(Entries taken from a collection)
----

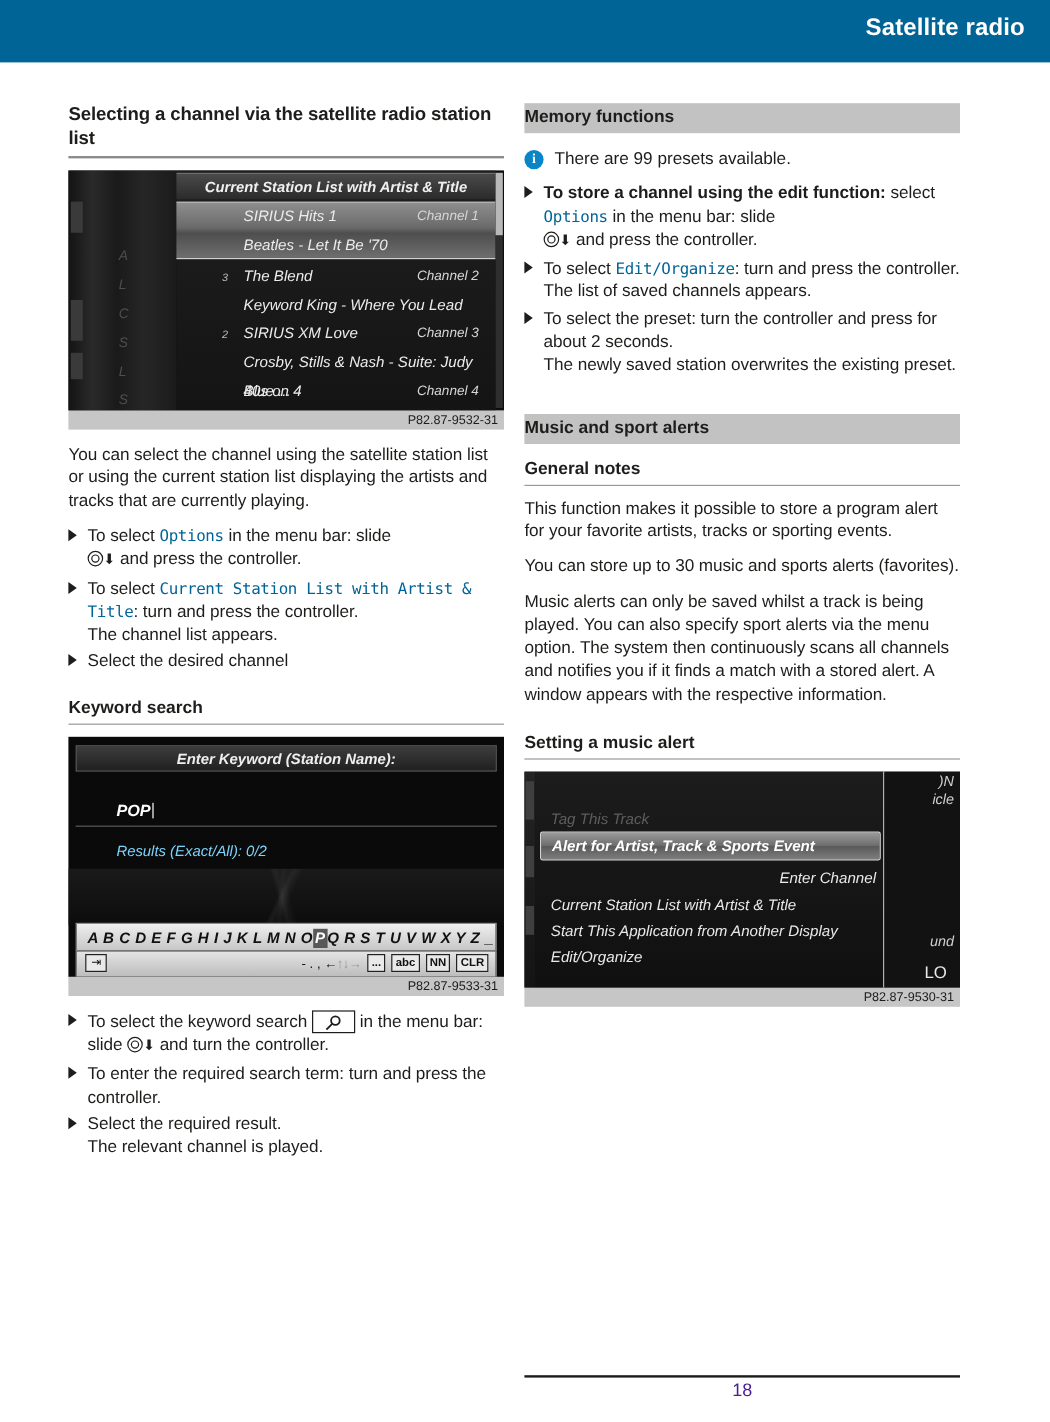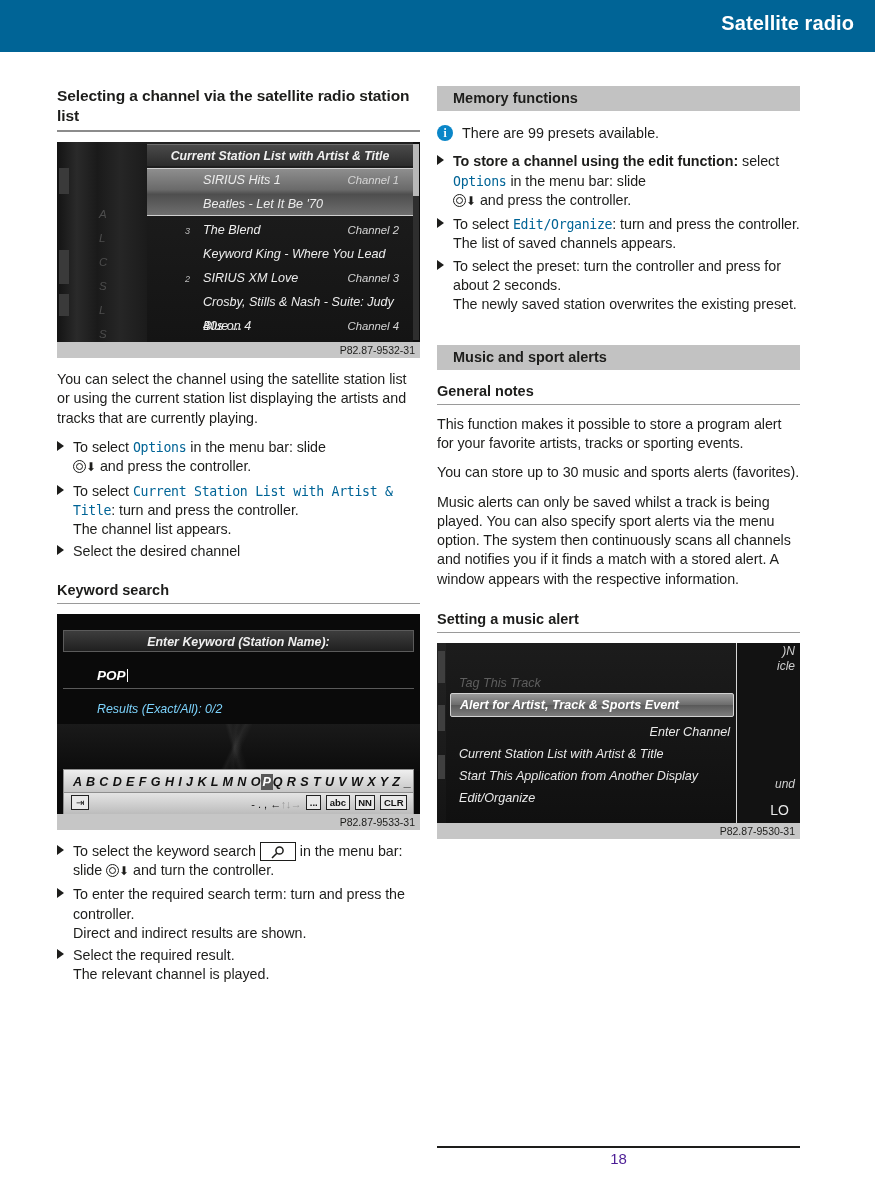"Memory functions" .grey-bar { padding-left: 16px -> 0 }
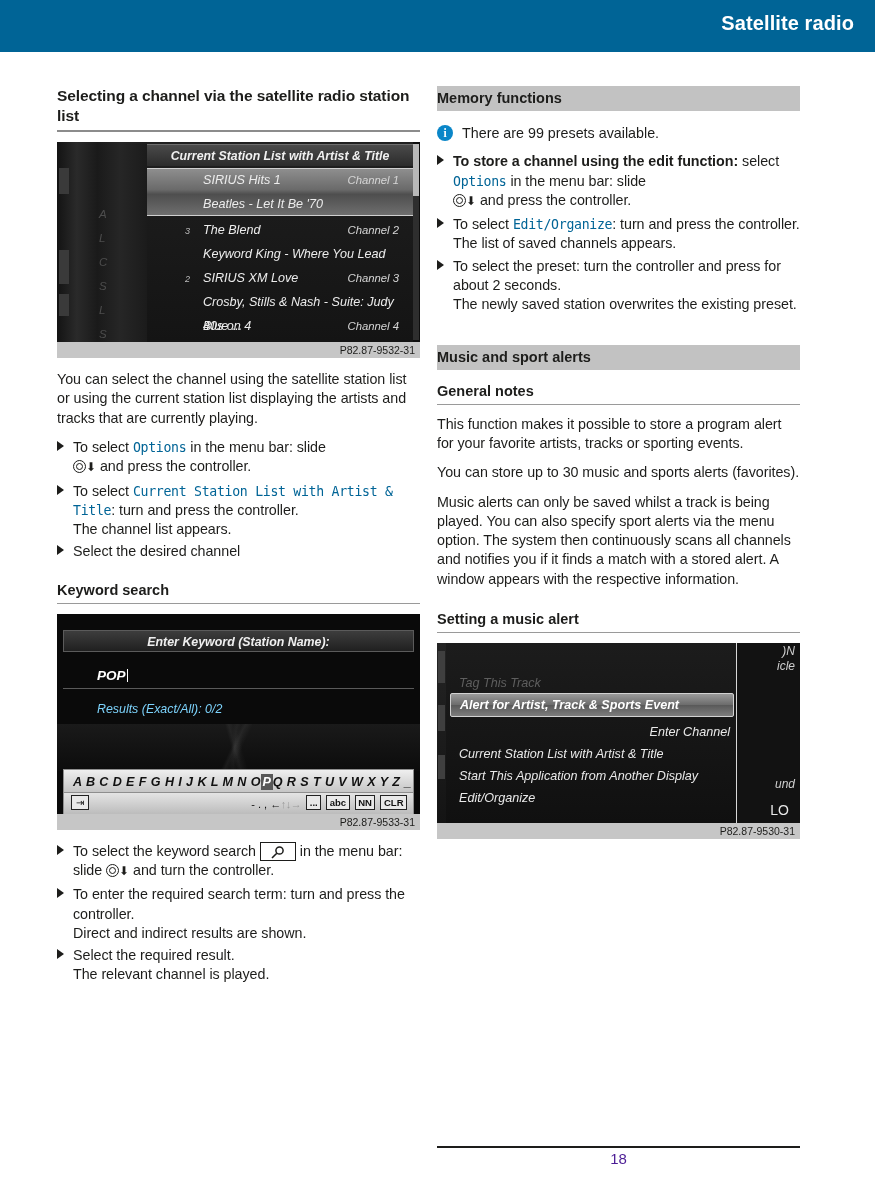"Enter Keyword (Station Name):" .kw-title { top: 16px -> 7px }
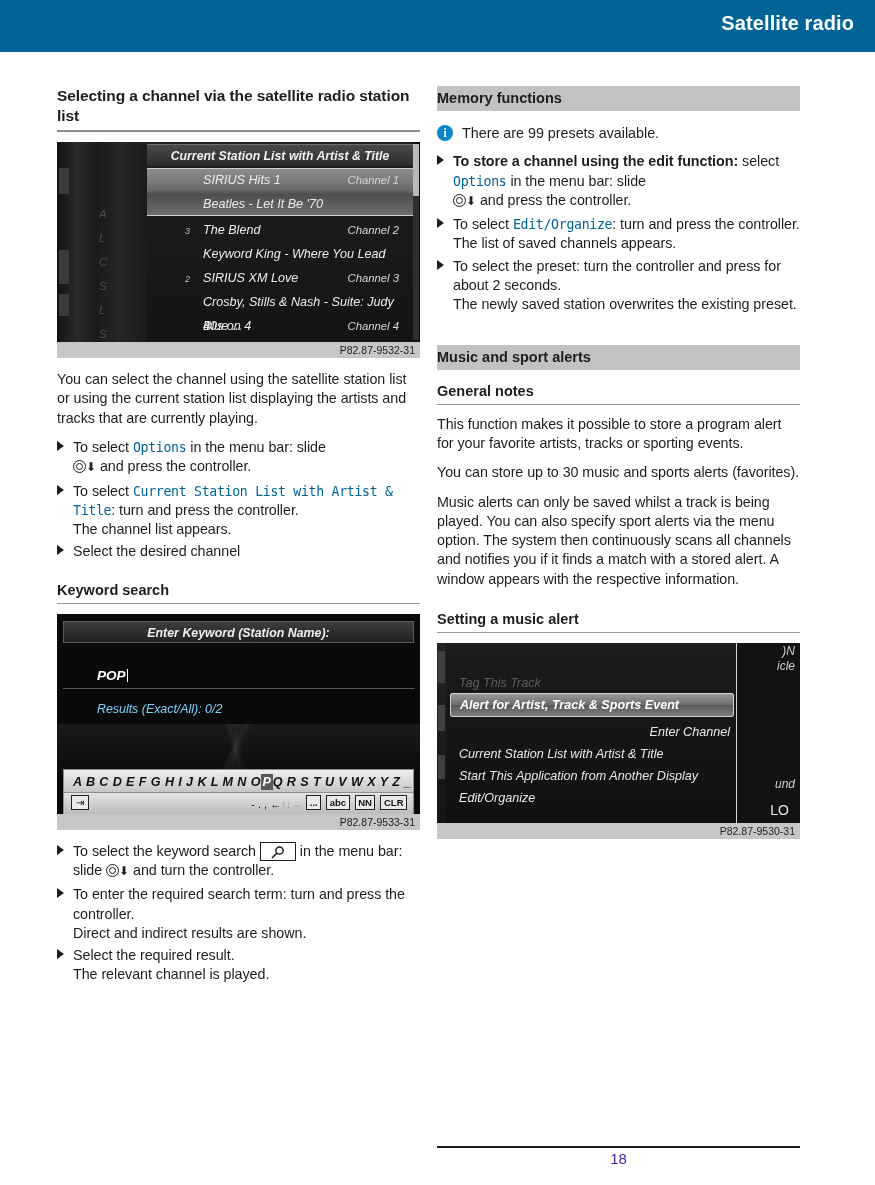"Direct and indirect results are" span.sub { html: <span>Direct and indirect results are shown.</span> -> none }
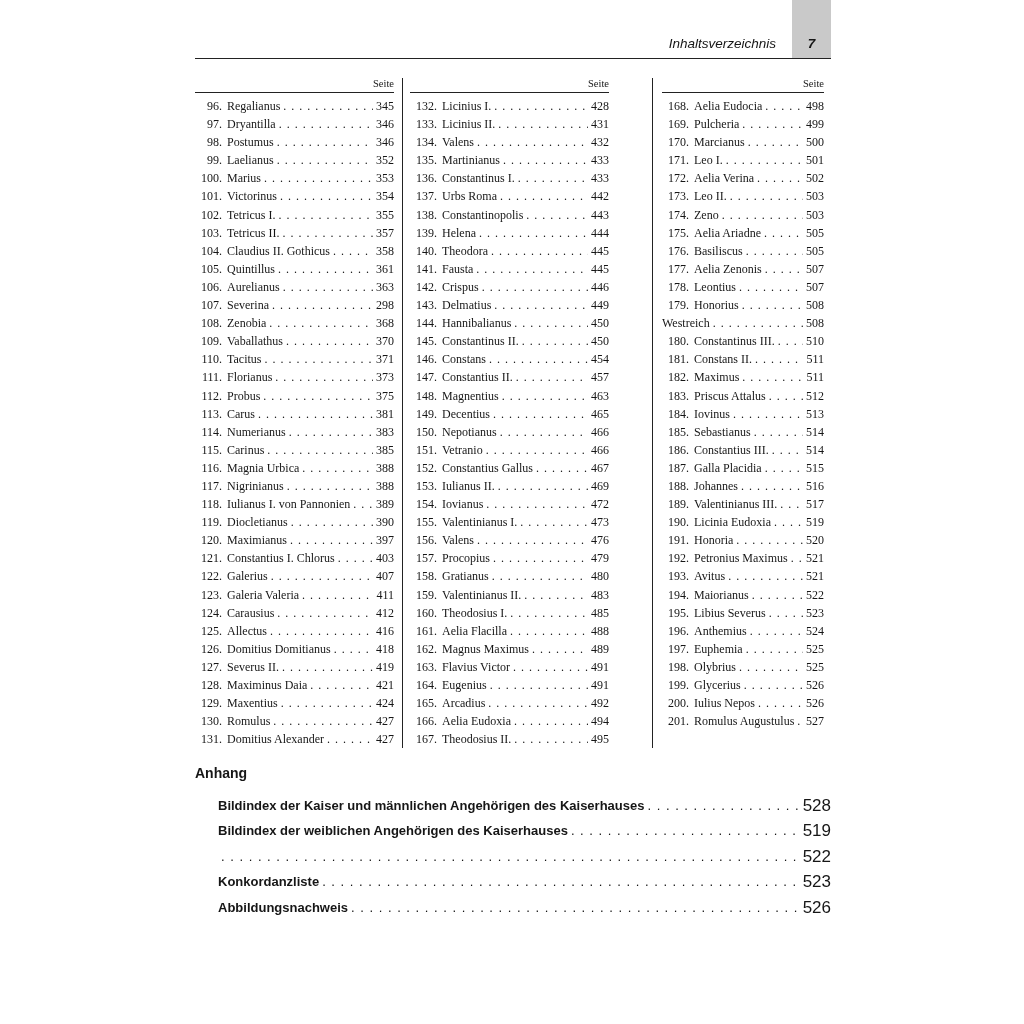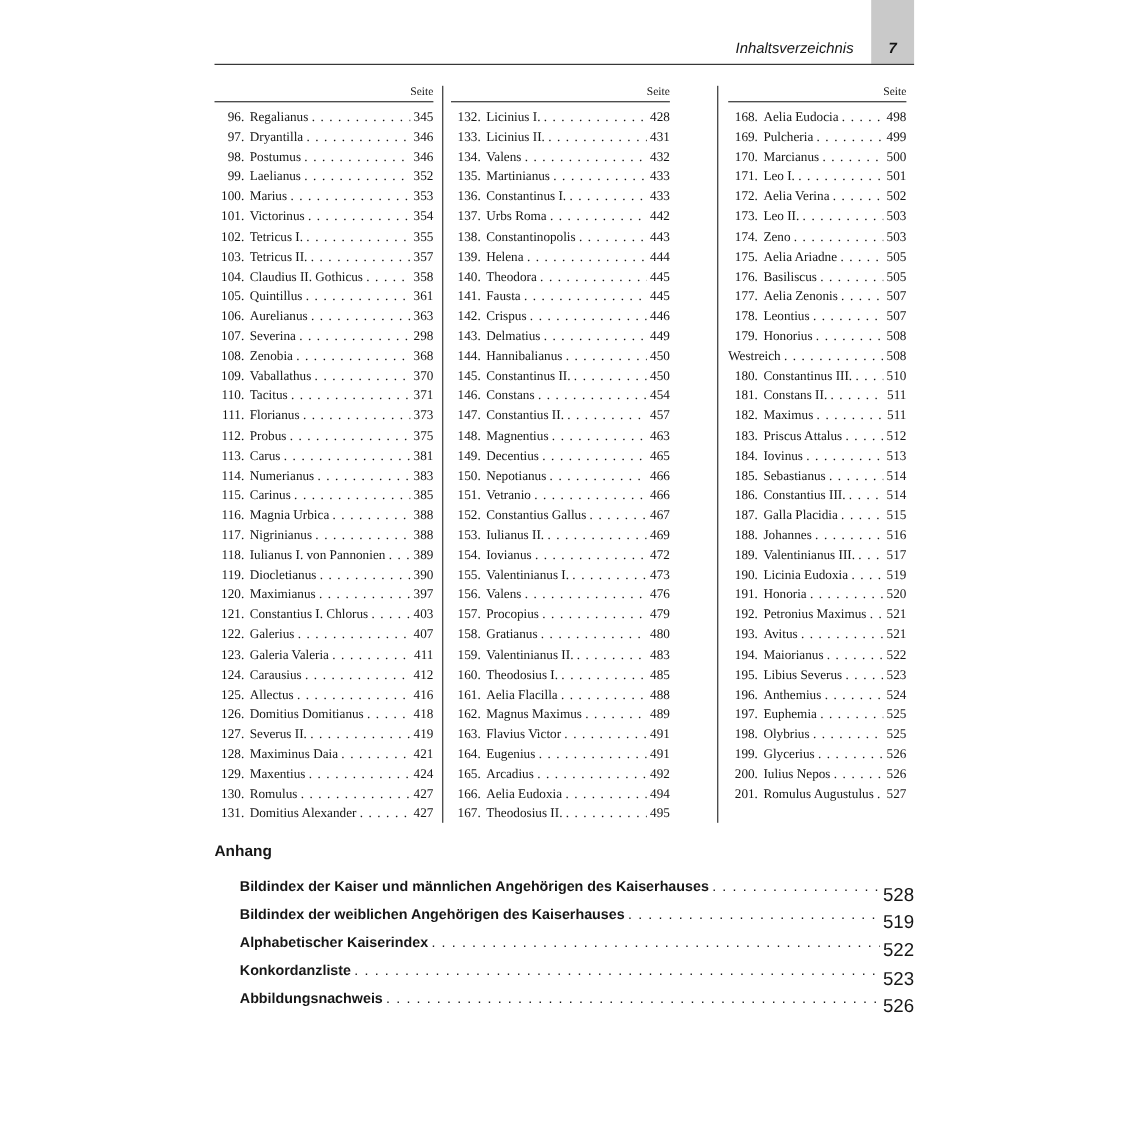"Bildindex der Kaiser und männlichen" .anhang-item { align-items: center -> flex-end }
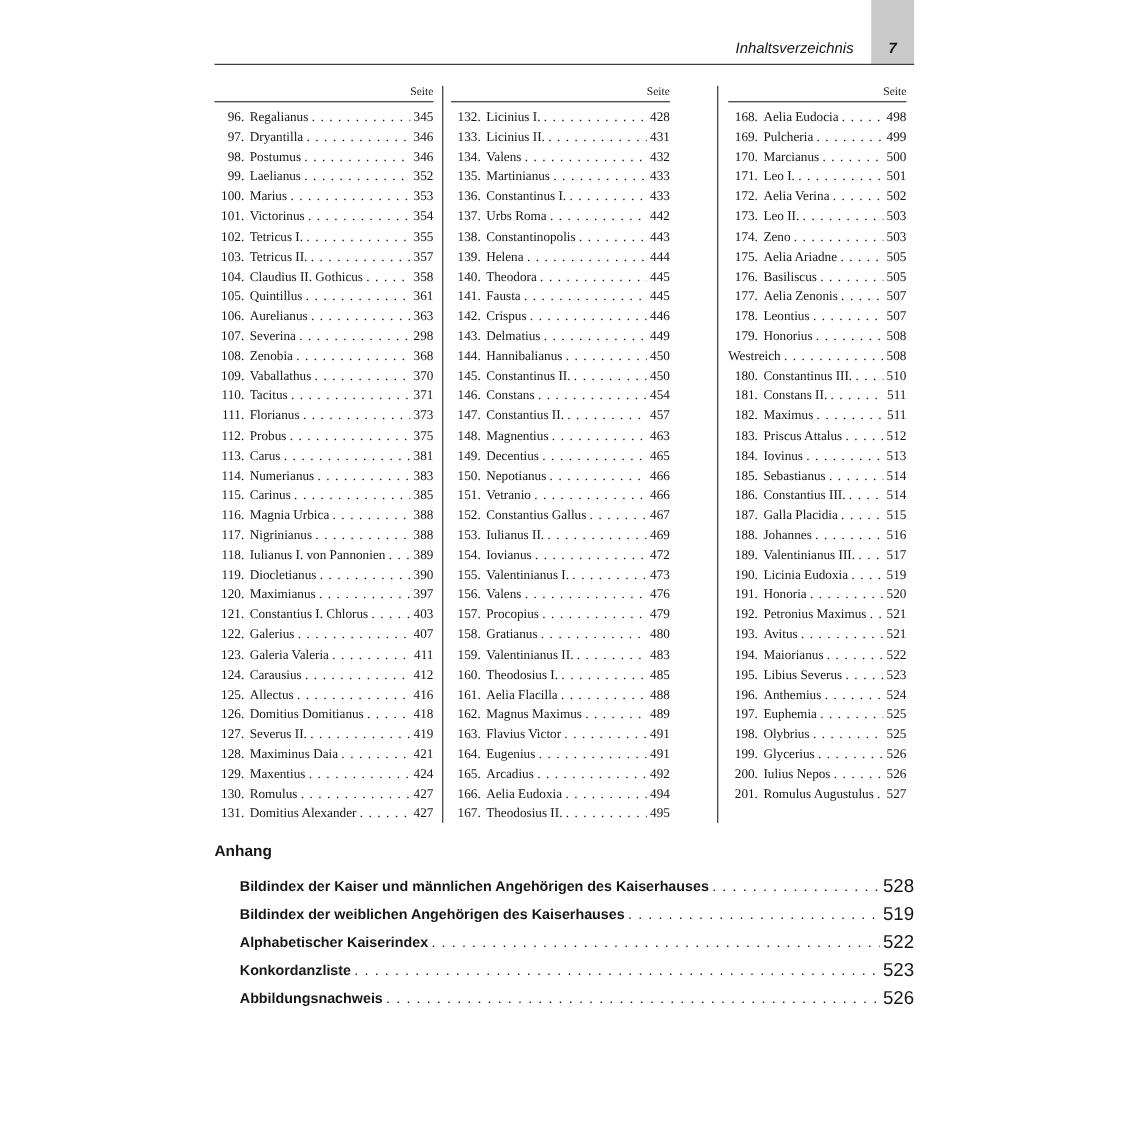"Alphabetischer Kaiserindex" span.label { html: <span>Alphabetischer Kaiserindex</span> -> none }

----

Copy every entry exactly; drop the pictures.

▸ **TASK RESULT**:
"Memory functions" .grey-bar { padding-left: 16px -> 0 }
"Enter Keyword (Station Name):" .kw-title { top: 16px -> 7px }
"Direct and indirect results are" span.sub { html: <span>Direct and indirect results are shown.</span> -> none }
"Bildindex der Kaiser und männlichen" .anhang-item { align-items: center -> flex-end }
"Alphabetischer Kaiserindex" span.label { html: <span>Alphabetischer Kaiserindex</span> -> none }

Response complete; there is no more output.